The occurrence of the monomeric and dimeric forms of Psb28-1 protein in various CP43-less strains. Membranes isolated from the strains cultivated under 10 μmol photons m−2 s−1 in the presence of 5 mM glucose were analysed by 2D CN/SDS-PAGE. The gel was stained by Sypro Orange and then blotted to PVDF membrane which was probed by antibodies specific to D1, D2 and Psb28-1. The dimeric (2) and monomeric (1) forms of Psb28 are designated by vertical arrows. For comparison, signals of Psb28-2 protein corresponding to the monomer obtained using a specific antibody are also shown and designated by horizontal arrows. The loaded samples contained 5 μg of Chl

Full size image
Fig. 5
figure 5

The occurrence of the monomeric form of Psb28-1 in the strain expressing the C-terminally Flagged Psb28-1 protein. Membranes isolated from both the strains were analysed by 2D BN/SDS-PAGE. The gel was stained by Sypro Orange and then blotted to PVDF membrane which was probed by antibodies specific to D1 and Psb28-1. The dimeric (2) and monomeric (1) forms of Psb28-1 are designated by vertical arrows.

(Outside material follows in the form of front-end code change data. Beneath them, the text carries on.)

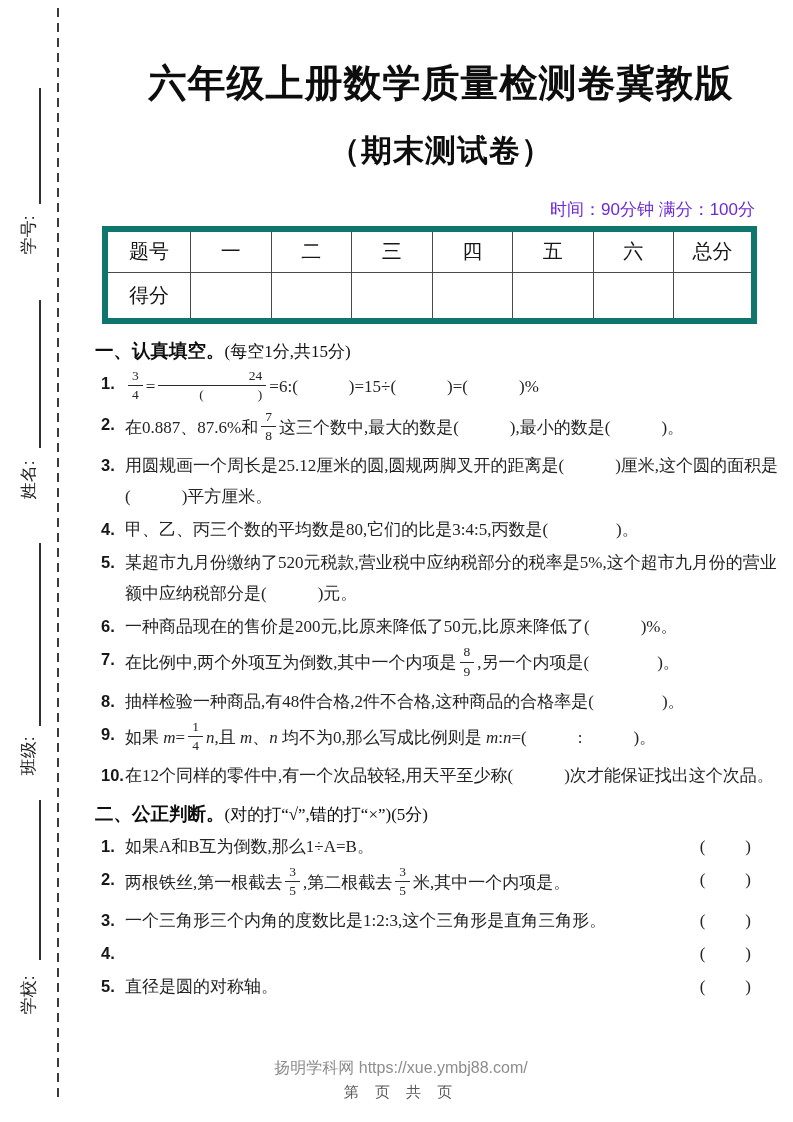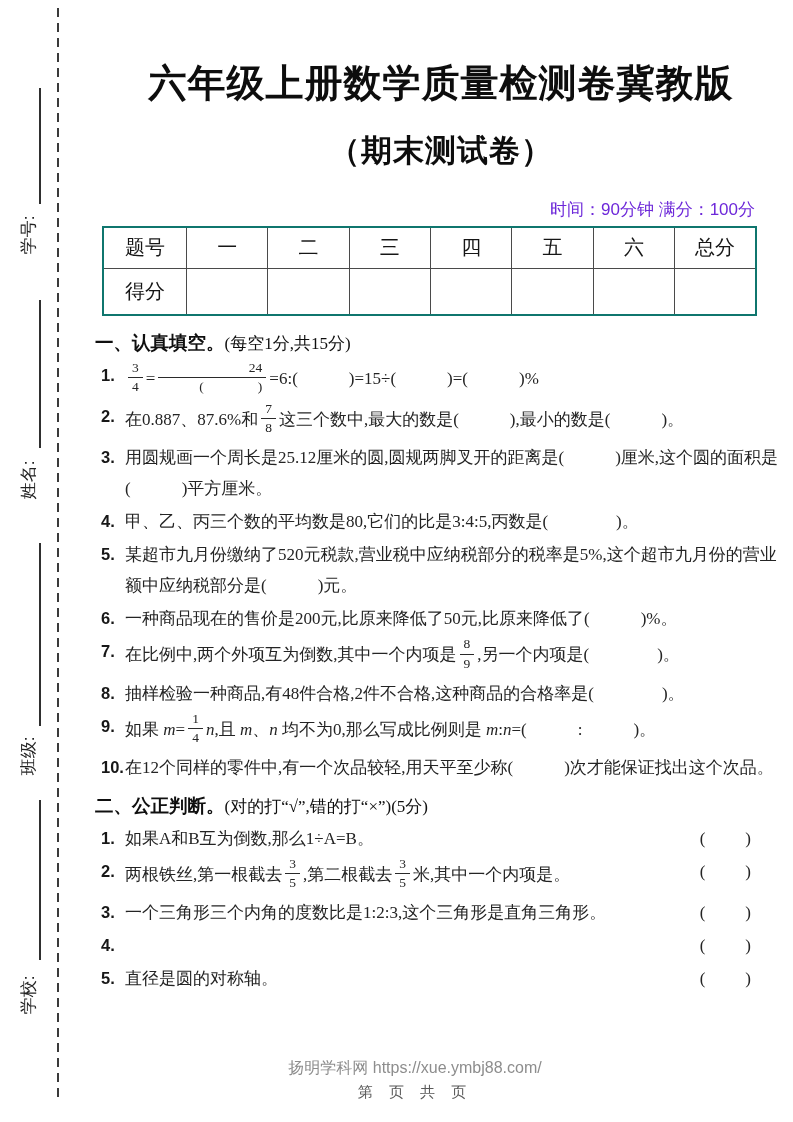--- a/index.html
+++ b/index.html
@@ -45,7 +45,7 @@
     border:1px solid #4a4a4a;text-align:center;vertical-align:middle;
     font-size:20px;color:#161616;padding:0;
   }
-  table.score-table{border:2px solid #0f766e;}
+  table.score-table{border:6px solid #0f766e;}
   table.score-table tr:first-child td{height:40px;}
   table.score-table tr:last-child td{height:45px;}
   table.score-table td:first-child{width:82px;}

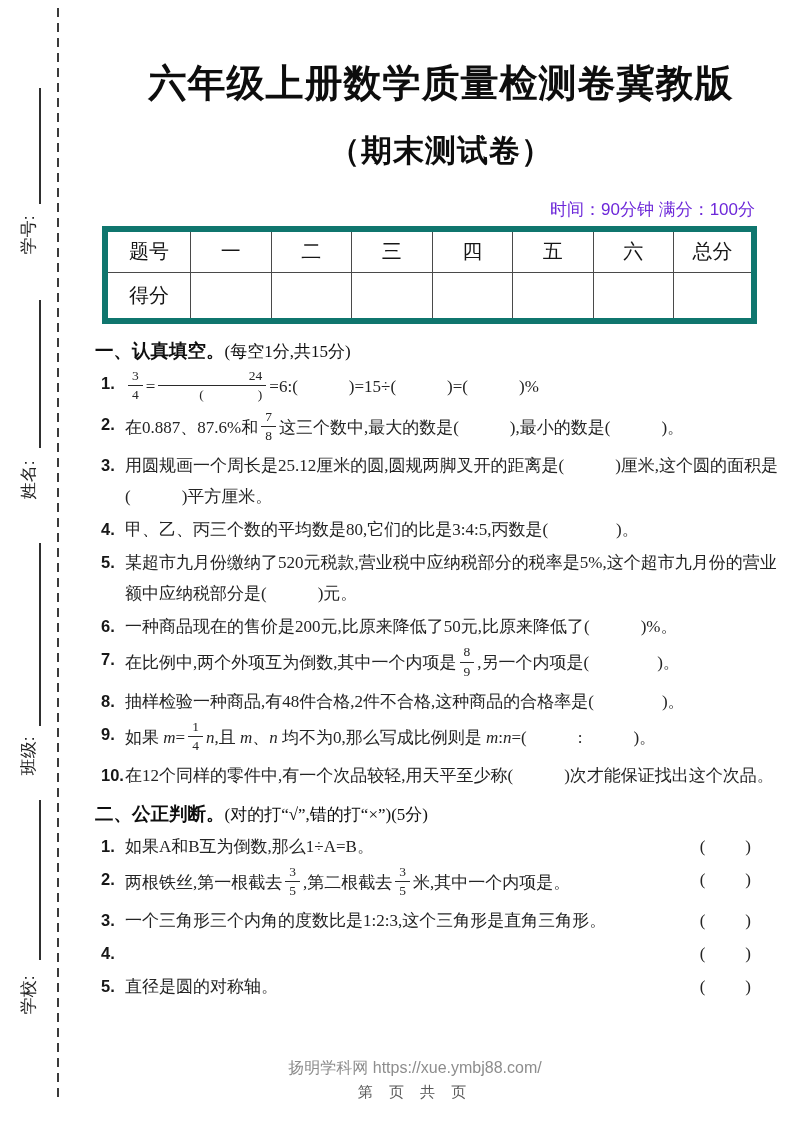--- a/index.html
+++ b/index.html
@@ -79,7 +79,7 @@
   .frac.wide .num,.frac.wide .den{min-width:100px;text-align:right;}
 
   
-  .footer{position:absolute;left:95px;top:1058px;width:640px;text-align:center;
+  .footer{position:absolute;left:81px;top:1058px;width:640px;text-align:center;
     font-family:"Liberation Sans", sans-serif;}
   .footer .site{font-size:16px;color:#8d8d8d;}
   .footer .pagenums{font-size:15px;color:#5a5a5a;letter-spacing:6px;margin-top:4px;}

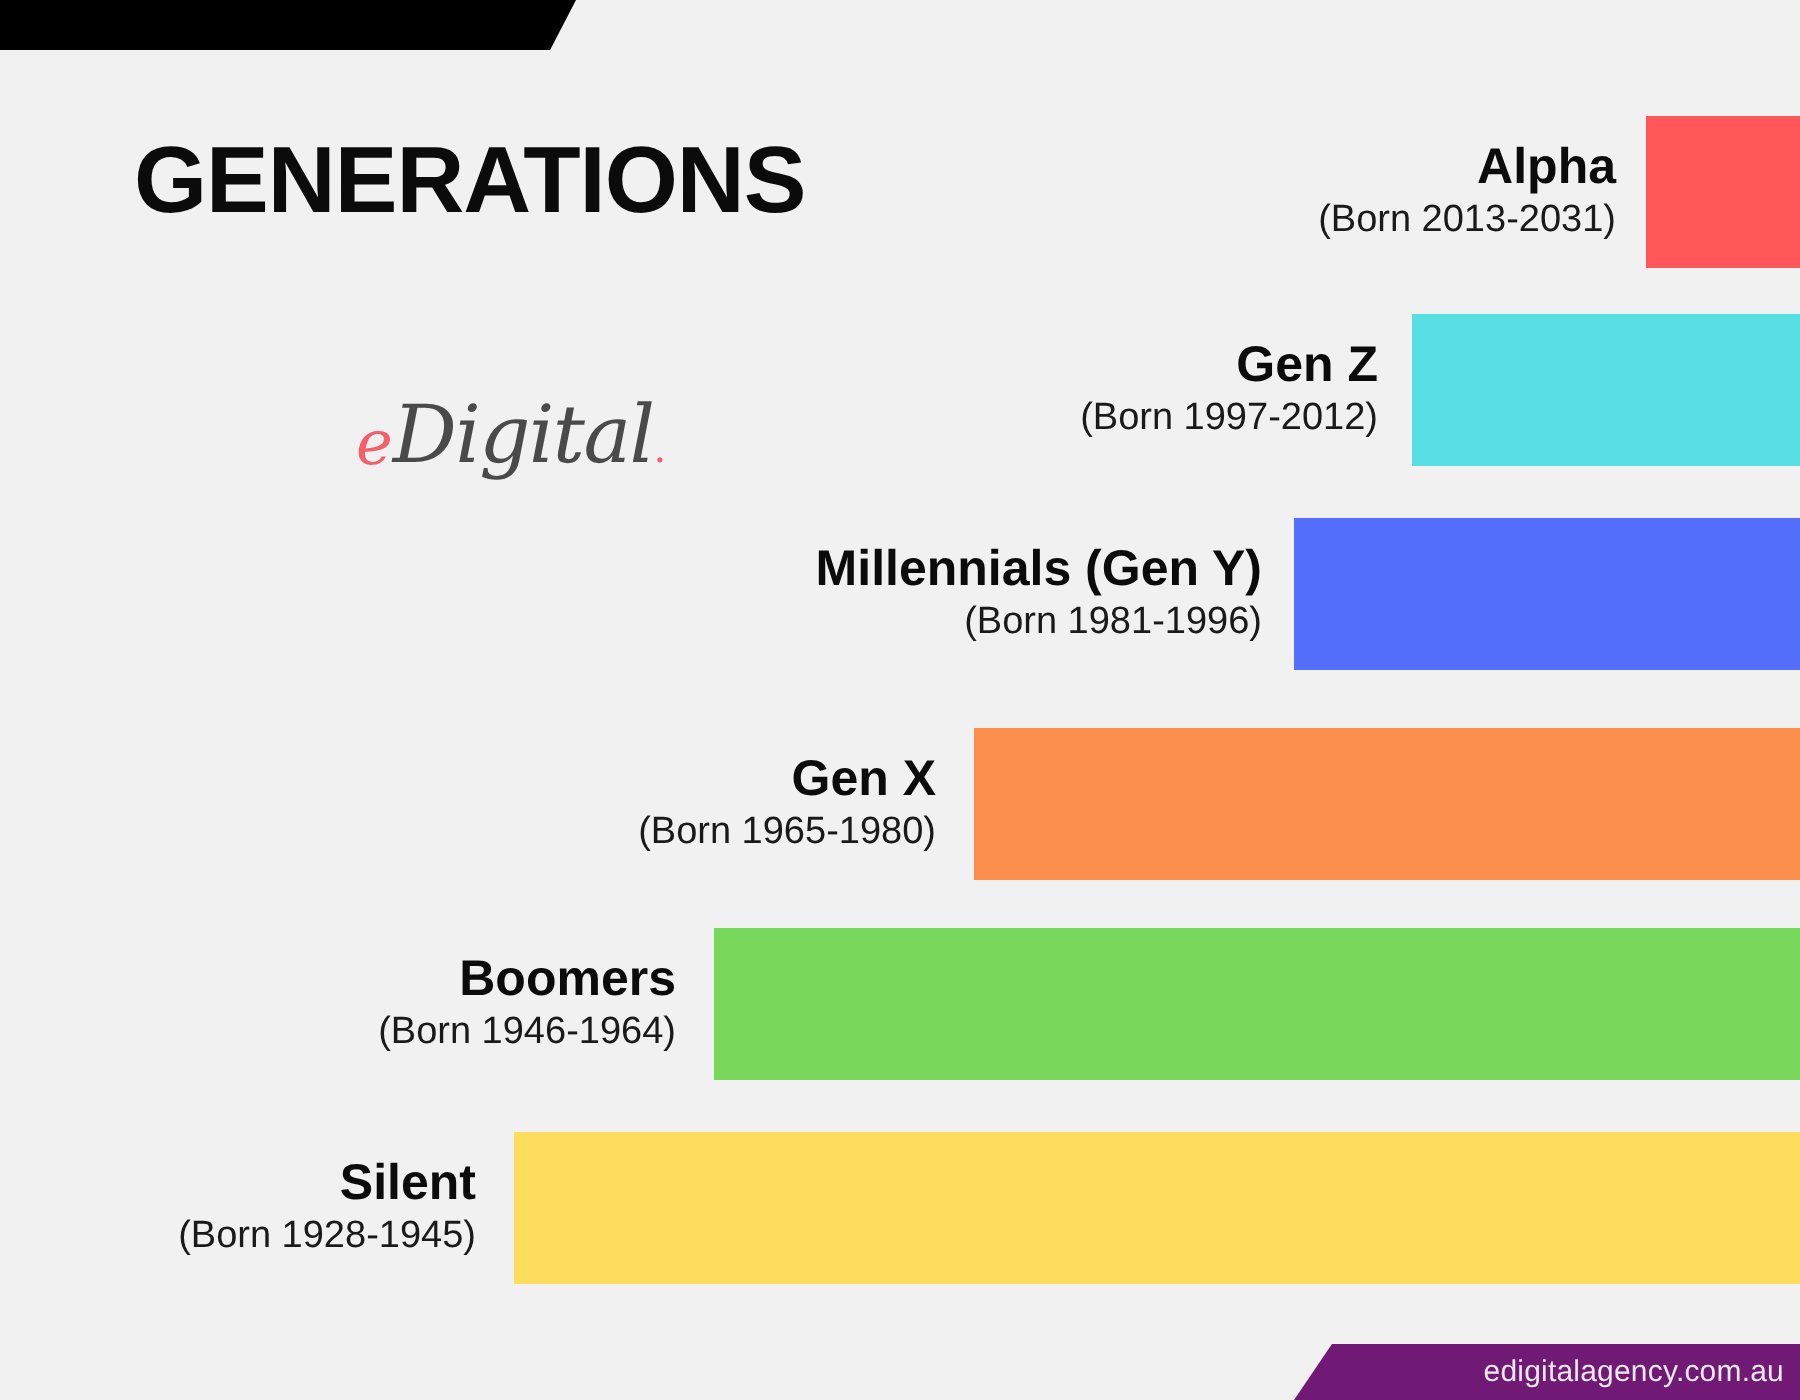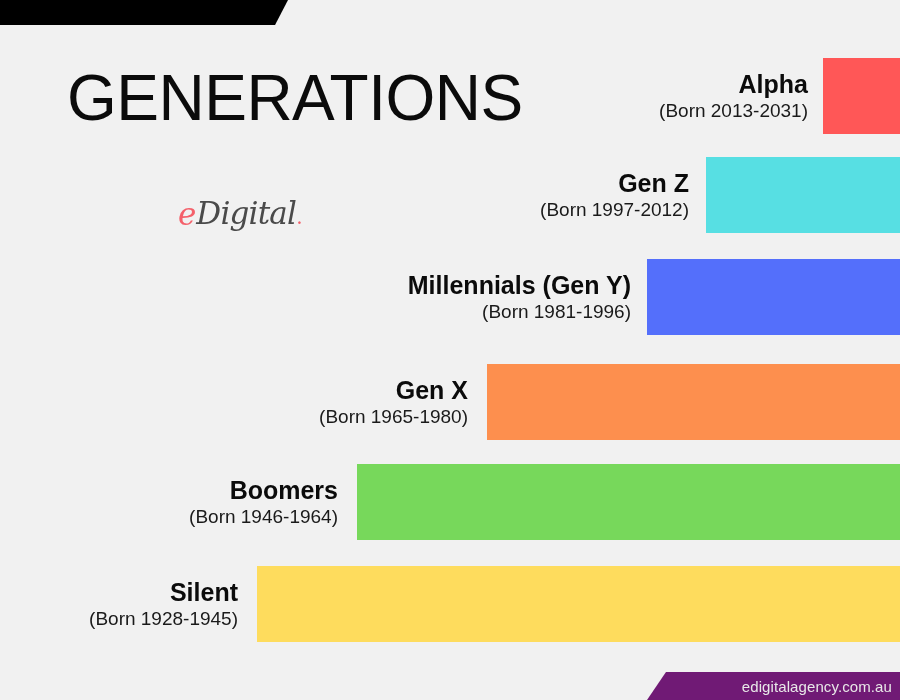--- a/index.html
+++ b/index.html
@@ -38,8 +38,8 @@
     position: absolute;
     left: 67px;
     top: 66px;
-    font-size: 64px;
-    font-weight: normal;
+    font-size: 47px;
+    font-weight: bold;
     letter-spacing: -0.5px;
     color: #0b0b0b;
     line-height: 1;

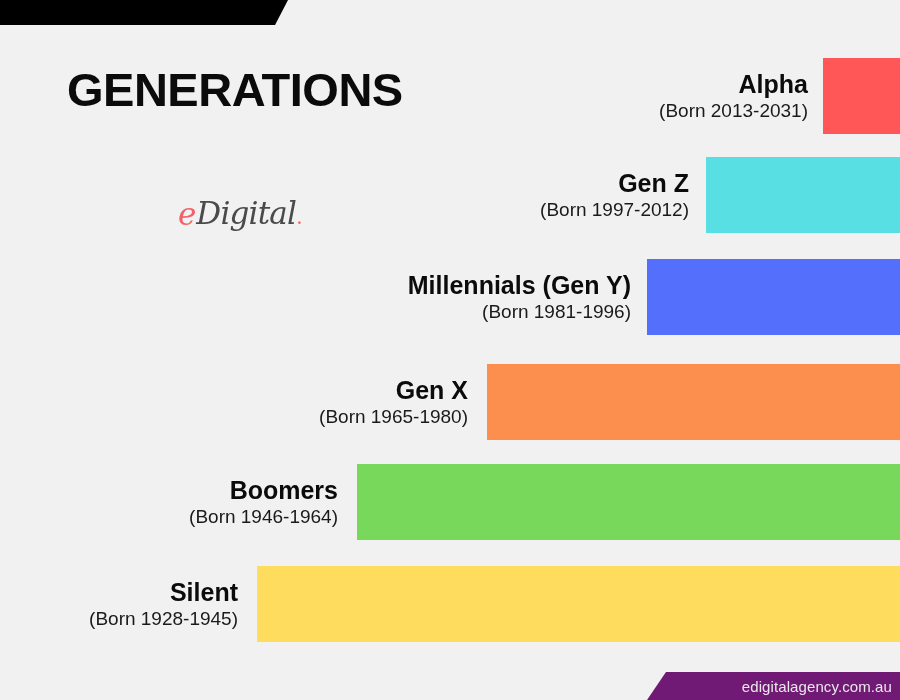--- a/index.html
+++ b/index.html
@@ -66,7 +66,7 @@
   .logo-word {
     font-family: "DejaVu Serif", serif;
     font-style: italic;
-    font-size: 31px;
+    font-size: 40px;
     color: #4a4a4a;
     letter-spacing: -0.8px;
   }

The loaded samples contained 5 μg of Chl

Full size image

Conclusion

In summary, we have determined the crystal structure of Psb28 from T. elongatus and have provided evidence that Psb28-1, but not Psb28-2, of Synechocystis 6803 forms a higher order structure, most likely a dimer, in vivo. The physiological importance of Psb28-1 dimerisation is currently unknown. Our data provide a structural model for how Psb28-1 might oligomerise in vivo which can be tested in the future by mutagenesis. The crystal structure determined here might prove to be useful in determining the site of attachment of Psb28 to PSII determined through cross-linking experiments.